Flagging Facebook to Reinstate Trump’s Account
Allowing the former president back on the platform is about two things: making money and helping Democrats.
Last November, Facebook’s parent company Meta laid off 11,000 workers (13% of its workforce), one of many Big Tech firms cutting employees in recent months. Yesterday, Meta announced that former President Donald Trump’s Facebook and Instagram accounts will be restored. Yes, those two things are tied together.
“Follow the money” is a truism for most things involving Washington, DC, and that’s no different here, even when it involves Silicon Valley on the other side of the continent. There’s an awful lot of money to be made when individuals like Trump bring their devoted followers — whether for or against — to the platform.
Facebook got some cover for its move after new Twitter CEO Elon Musk lifted that platform’s ban on Trump’s account last fall, just after Trump announced his third presidential bid. The former president, however, declined to rejoin Twitter — at least for now — preferring to build his own competing company, Truth Social.
Given that his Facebook page had less than half as many followers (34 million) as he had on Twitter (87 million), and he used it primarily to repost material from Twitter, we expect his response will be the same. He would, after all, like to have more than his current five million followers on Truth Social.
The obvious question is whether Trump will be able to resist the reach and attention he’d gain by returning to the two biggest social media platforms. He more than any other national political figure since Ronald Reagan mastered the art of speaking over the media directly to the people. That served him extremely well.
Except when it didn’t. Too many times, he became his own worst enemy. He’d immediately follow a policy triumph by engaging in some petty squabble on Twitter, often with his own side, undermining his own success in that moment.
That hints at a reason beyond money for Meta’s move. Democrats relish the opportunity to run against the Bad Orange Man again, and they calculate — rightly or wrongly — that returning his social media megaphone will help them.
There’s also the question of Trump’s own brand. What better way to build Truth Social than to stay away from the competition? Doing so would necessitate that his supporters and media critics alike get on Truth Social so as to know what he’s saying.
In a way, that’s exactly the publicly stated argument made by Nick Clegg, Meta’s president of global affairs: “The public should be able to hear what politicians are saying so they can make informed choices.”
Oh the irony! Facebook and Twitter alike have engaged in gross censorship for years, redlining free speech rights by silencing those who say Unapproved Things™ and thus depriving the public of making informed choices. How, for example, does Meta think the voting public would have chosen if they’d known about Joe Biden’s corruption revealed by Hunter Biden’s laptop?
So spare us the high-minded sanctimony.
Indeed, The Wall Street Journal reports this enlightening tidbit: “Clegg said that the company had concluded the risk to public safety that warranted Mr.
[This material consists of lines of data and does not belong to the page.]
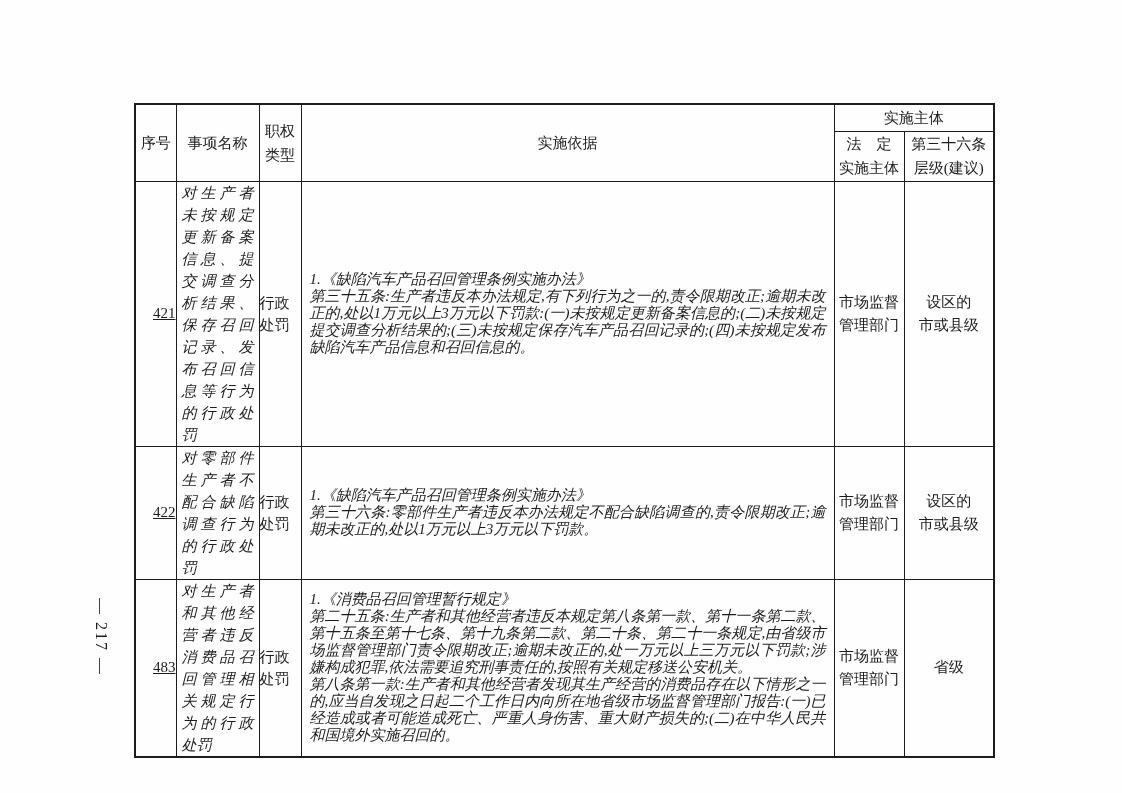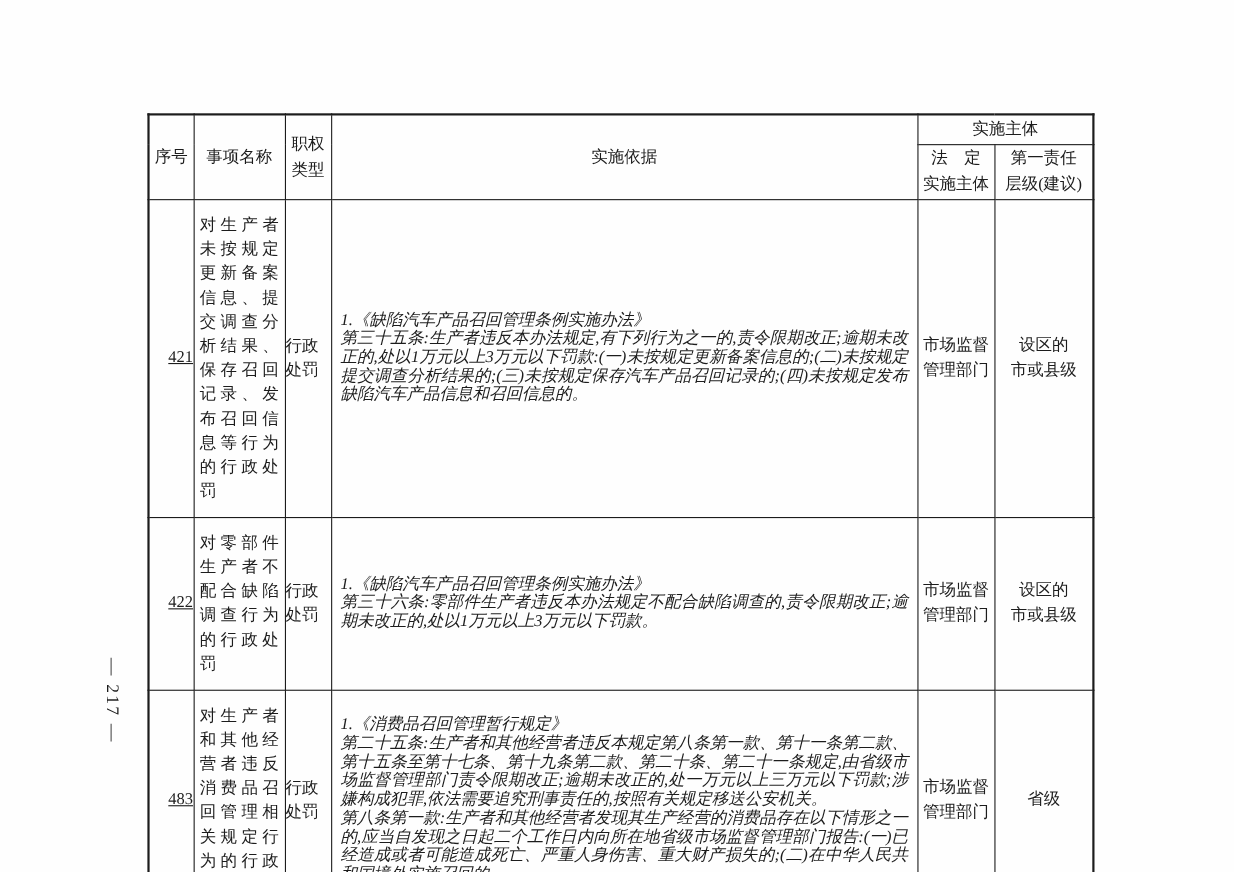--- a/index.html
+++ b/index.html
@@ -110,7 +110,7 @@
       <tr style="height:50px">
         <th class="hdr">法　定
 实施主体</th>
-        <th class="hdr">第一责任
+        <th class="hdr">第三十六条
 层级(建议)</th>
       </tr>
     </thead>

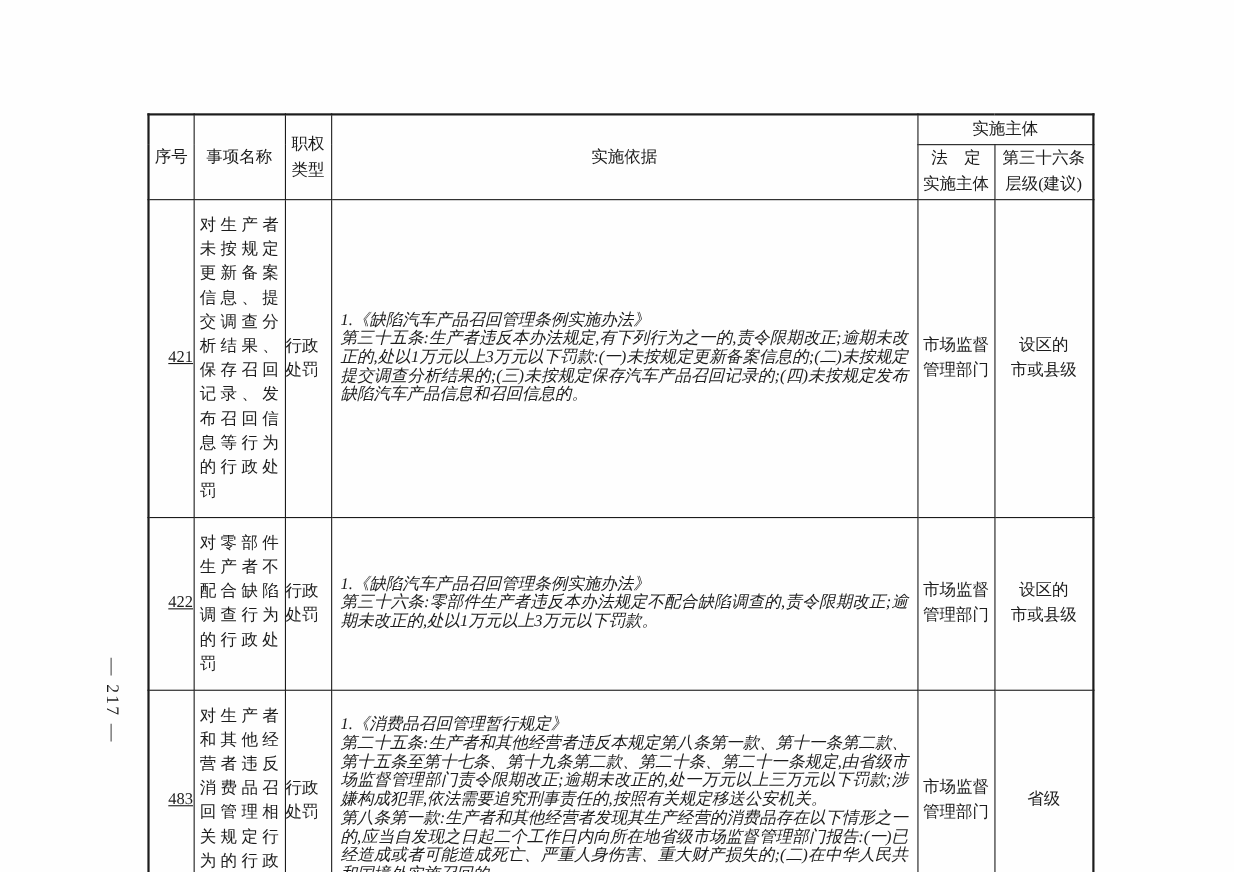--- a/index.html
+++ b/index.html
@@ -52,8 +52,9 @@
     text-decoration: underline;
   }
   td.c-name {
-    padding: 12px 5px;
+    padding: 0 5px;
     font-size: 14px;
+    font-style: italic;
   }
   td.c-name .just {
     text-align: justify;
Trump’s original suspension from the platforms had receded adequately, so a continued ban on his accounts wasn’t justifiable. But, he said, Meta would closely watch the former president’s accounts.”
Yes, they’ll be watching him, and Clegg warned that Trump will have “new guardrails” and “faces heightened penalties for repeat offenses.” How enticing.
The “risk to public safety” was, of course, the January 6 Capitol riot. Trump certainly should have been quicker to denounce the violence, but leftist caterwauling about the “threat to democracy” posed by a couple hundred people led by a half-naked guy in a horn hat was a sick joke. As was the second impeachment of a president on his way out of office for the supposed sin of “inciting an insurrection.”
That disgraceful episode is just one of the myriad ways Facebook has degraded the public discourse. While we’d be glad to see Big Tech leaders truly mend their ways and come to respect free speech again as platforms and not publishers, Meta’s warnings clearly signal that isn’t what’s happening here with Trump’s accounts. This is nothing more than chasing money and helping Democrats, same as it always was.